'Kobanê İsmini Alman Şirketinden Aldı'
90’lı yıllarda PKK’nin yayın organı Özgür Gündem'de çalışan gazeteci yazar Muhsin Kızılkaya, gündemdeki Kobanê saldırıları ve Kobenê’ye dair bilinmeyenleri CNN Türk'te anlattı.

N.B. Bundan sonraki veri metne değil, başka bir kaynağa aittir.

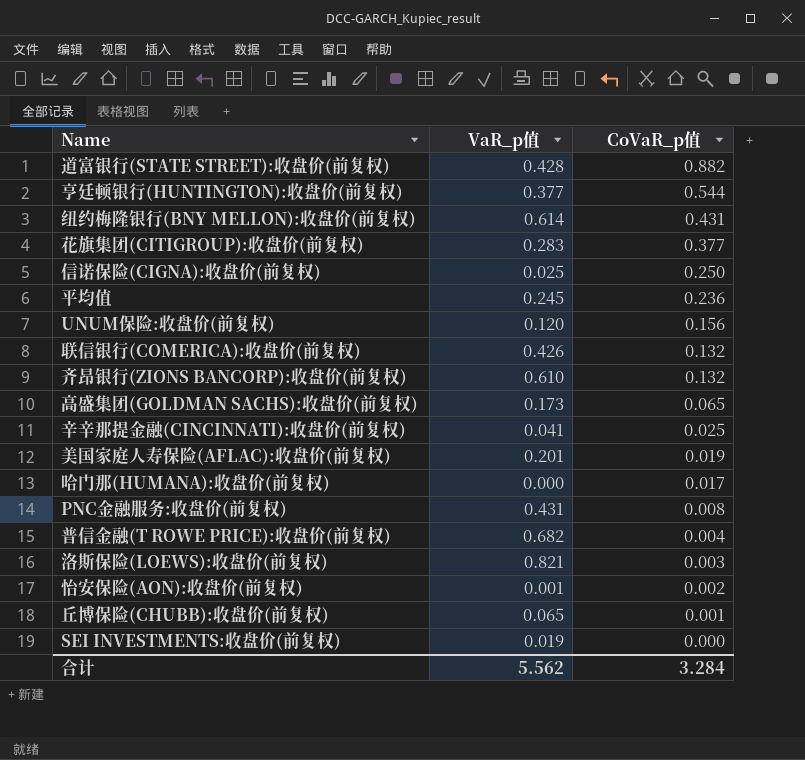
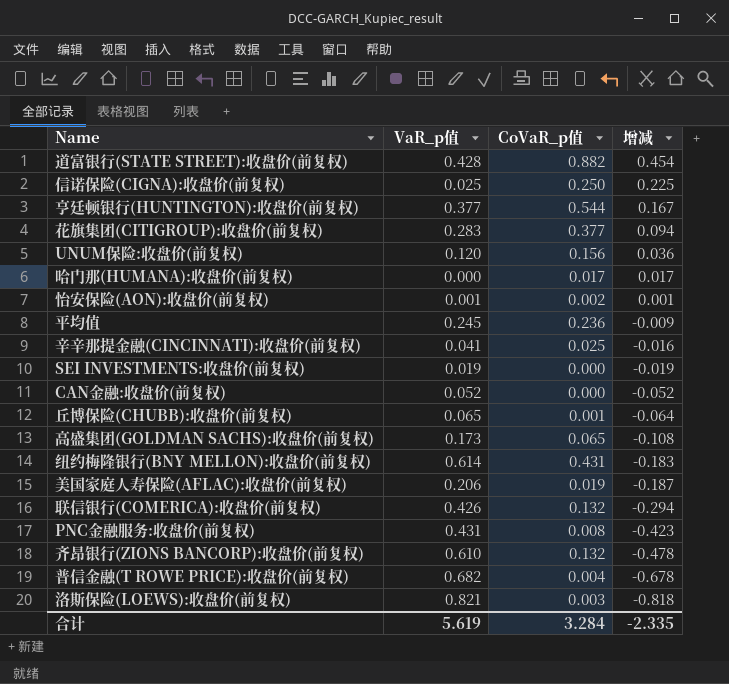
row order: CoVaR_p值 descending -> 增减 descending
column 增减 | formula: none -> [CoVaR_p值] - [VaR_p值]
row CAN金融:收盘价(前复权): none -> 0.052 | 0.000 | -0.052
美国家庭人寿保险(AFLAC):收盘价(前复权) | VaR_p值: 0.201 -> 0.206
合计 | VaR_p值: 5.562 -> 5.619

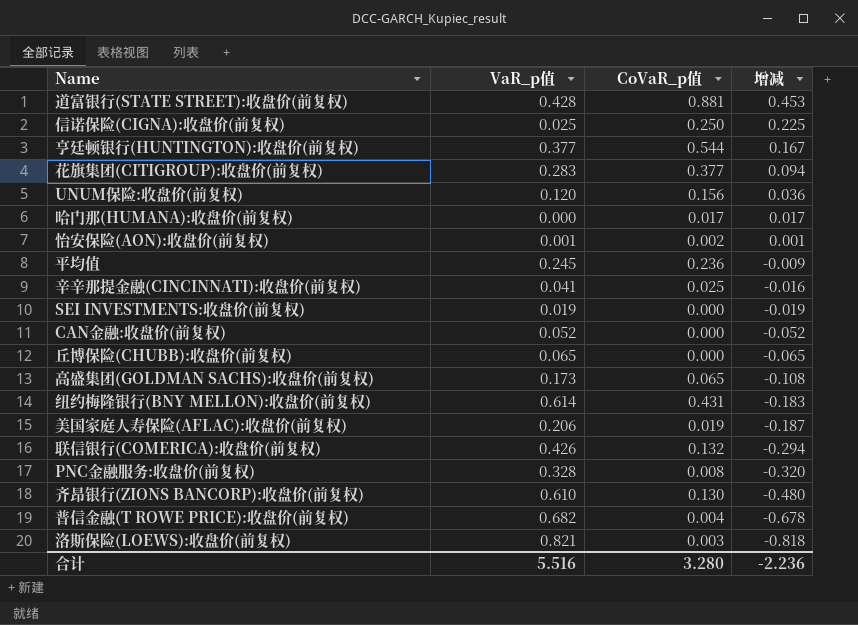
道富银行(STATE STREET):收盘价(前复权) | CoVaR_p值: 0.882 -> 0.881
道富银行(STATE STREET):收盘价(前复权) | 增减: 0.454 -> 0.453
丘博保险(CHUBB):收盘价(前复权) | CoVaR_p值: 0.001 -> 0.000
丘博保险(CHUBB):收盘价(前复权) | 增减: -0.064 -> -0.065
PNC金融服务:收盘价(前复权) | VaR_p值: 0.431 -> 0.328
PNC金融服务:收盘价(前复权) | 增减: -0.423 -> -0.320
齐昂银行(ZIONS BANCORP):收盘价(前复权) | CoVaR_p值: 0.132 -> 0.130
齐昂银行(ZIONS BANCORP):收盘价(前复权) | 增减: -0.478 -> -0.480
合计 | VaR_p值: 5.619 -> 5.516
合计 | CoVaR_p值: 3.284 -> 3.280
合计 | 增减: -2.335 -> -2.236

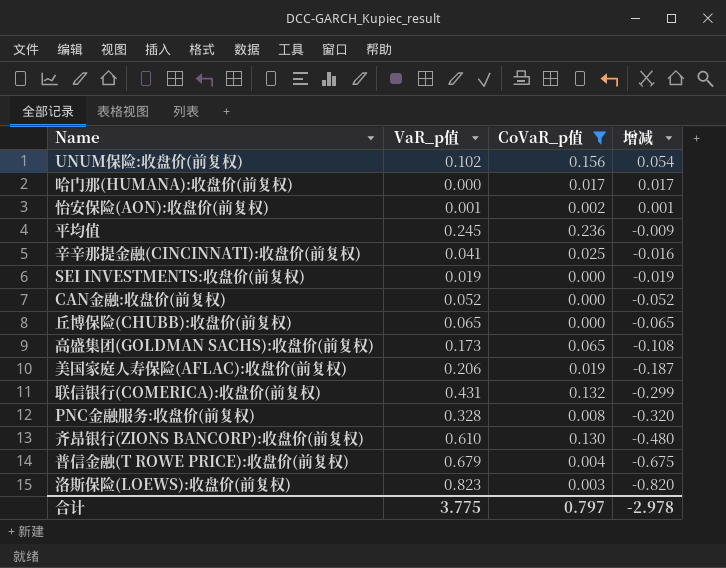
filter: none -> CoVaR_p值 <= 0.236
UNUM保险:收盘价(前复权) | VaR_p值: 0.120 -> 0.102
UNUM保险:收盘价(前复权) | 增减: 0.036 -> 0.054
联信银行(COMERICA):收盘价(前复权) | VaR_p值: 0.426 -> 0.431
联信银行(COMERICA):收盘价(前复权) | 增减: -0.294 -> -0.299
普信金融(T ROWE PRICE):收盘价(前复权) | VaR_p值: 0.682 -> 0.679
普信金融(T ROWE PRICE):收盘价(前复权) | 增减: -0.678 -> -0.675
洛斯保险(LOEWS):收盘价(前复权) | VaR_p值: 0.821 -> 0.823
洛斯保险(LOEWS):收盘价(前复权) | 增减: -0.818 -> -0.820
合计 | VaR_p值: 5.516 -> 3.775
合计 | CoVaR_p值: 3.280 -> 0.797
合计 | 增减: -2.236 -> -2.978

CNN Türk'te Cüneyt Özdemir'in sunduğu 5N1K programına konuk olan yazar Kızılkaya, Kobanê'nin PKK için önemini şu şekilde aktardı: “1979 yılında da Abdullah Öcalan sınır dışına çıktı ilk olarak Kobani kasabasına gitti. O yolculuk PKK'nın tarihinde Kutsal Yolculuk olarak kabul edilir. Hicret olarak nitelendirilir. Öcalan'ın Ortadoğu sahasında yani Önderlik sahası adı verilen yere geçişi sağladığı ve ilk ayak bastığı yer oldu.”
“Kobanê İsmini Alman Şirketinden Aldı”
Asıl ismi Ayn El Arab olan Kobanê’nin, ismini Alman şirketinden aldığını öne süren Kızılkaya, “Kobani yüzyılın başında küçük bir köy bile değildi. Bağdat Demiryolu inşası sırasında Almanlar orada bir istasyon kurdular. O yolu yapan şirketin isminden mülhem oraya "Company" yani Şirket anlamında Kobani denilmeye başlandı. Ayn El Arab yani Arap Çeşmesi diyordu Osmanlı oraya... Sonra orası Ermeni tehciri sırasında bir toplanma merkezi olarak kullanıldı. Bu sırada bir kaç kilise inşa edildi. Sonra Araplaştırma politikası ile sınırlar çizildi. Sınır çizilirken tren hattı esas alındı. Kobani ile Suruç birbirinden böylece ayrıldı. Yani bir köyün iki mahallesi gibiydiler. Zaman içinde orada kalan Ermeniler Araplaştırma politikası sebebiyle Sovyetler Birliği'ne kaçmak zorunda kaldılar. Orada Kürtler ve Araplar beraber yaşamaya başladı. Biraz da Ermeni kalmıştı.” dedi.
“Şeyh Said Kıyamını Destekleyenler Kobanê’ye Yerleşti”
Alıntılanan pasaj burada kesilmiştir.